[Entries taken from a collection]
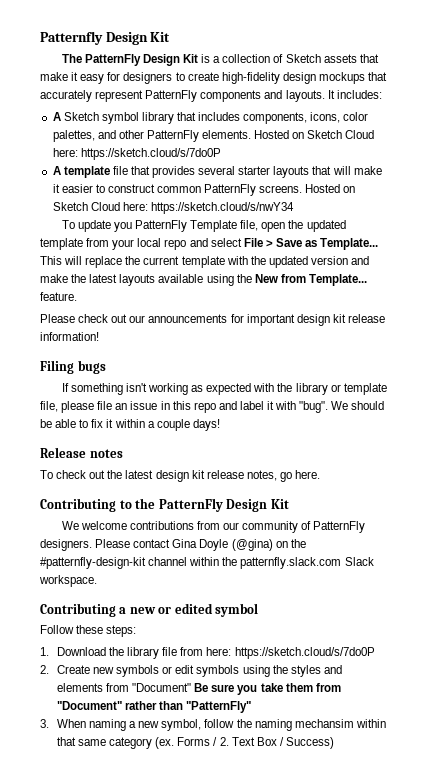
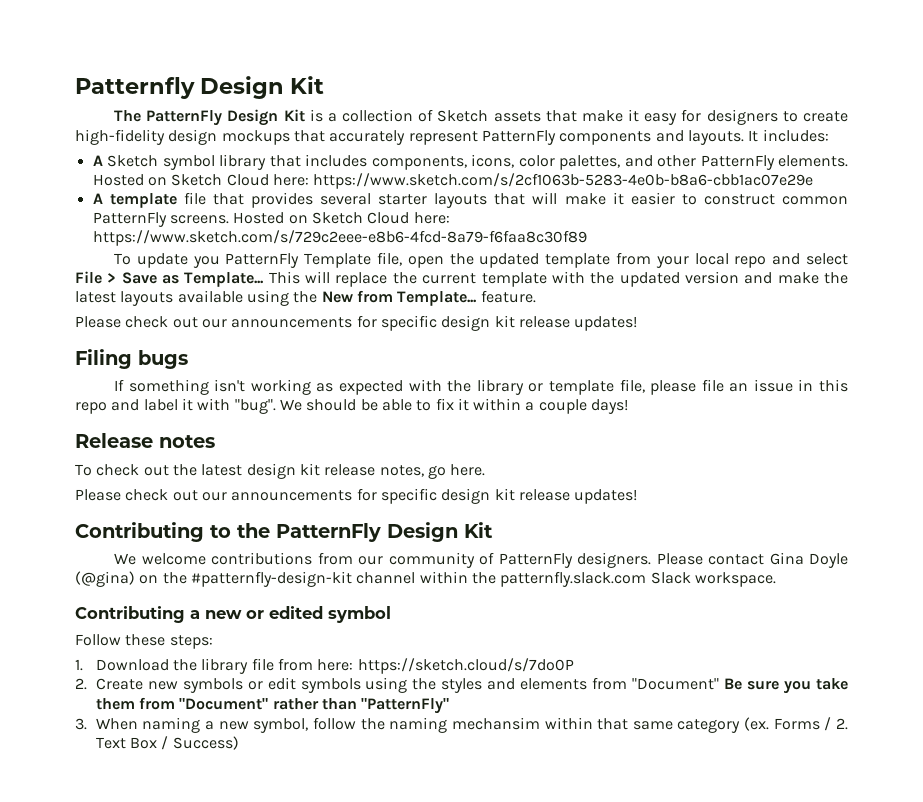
- Hosted on Sketch Cloud here: https://sketch.cloud/s/7do0P
+ Hosted on Sketch Cloud here: https://www.sketch.com/s/2cf1063b-5283-4e0b-b8a6-cbb1ac07e29e
- Hosted on Sketch Cloud here: https://sketch.cloud/s/nwY34
+ Hosted on Sketch Cloud here: https://www.sketch.com/s/729c2eee-e8b6-4fcd-8a79-f6faa8c30f89
  This will replace the current template with the updated version and make the latest layouts available using the New from Template... feature.
- Please check out our announcements for important design kit release information!
+ Please check out our announcements for specific design kit release updates!
  To check out the latest design kit release notes, go here.
+ Please check out our announcements for specific design kit release updates!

INSTRUCTIONS TO FOLLOW => In the records above, which lines hold the string "design"? Copy each one.

YOUR SOLUTION =>
- Please check out our announcements for important design kit release information!
+ Please check out our announcements for specific design kit release updates!
  To check out the latest design kit release notes, go here.
+ Please check out our announcements for specific design kit release updates!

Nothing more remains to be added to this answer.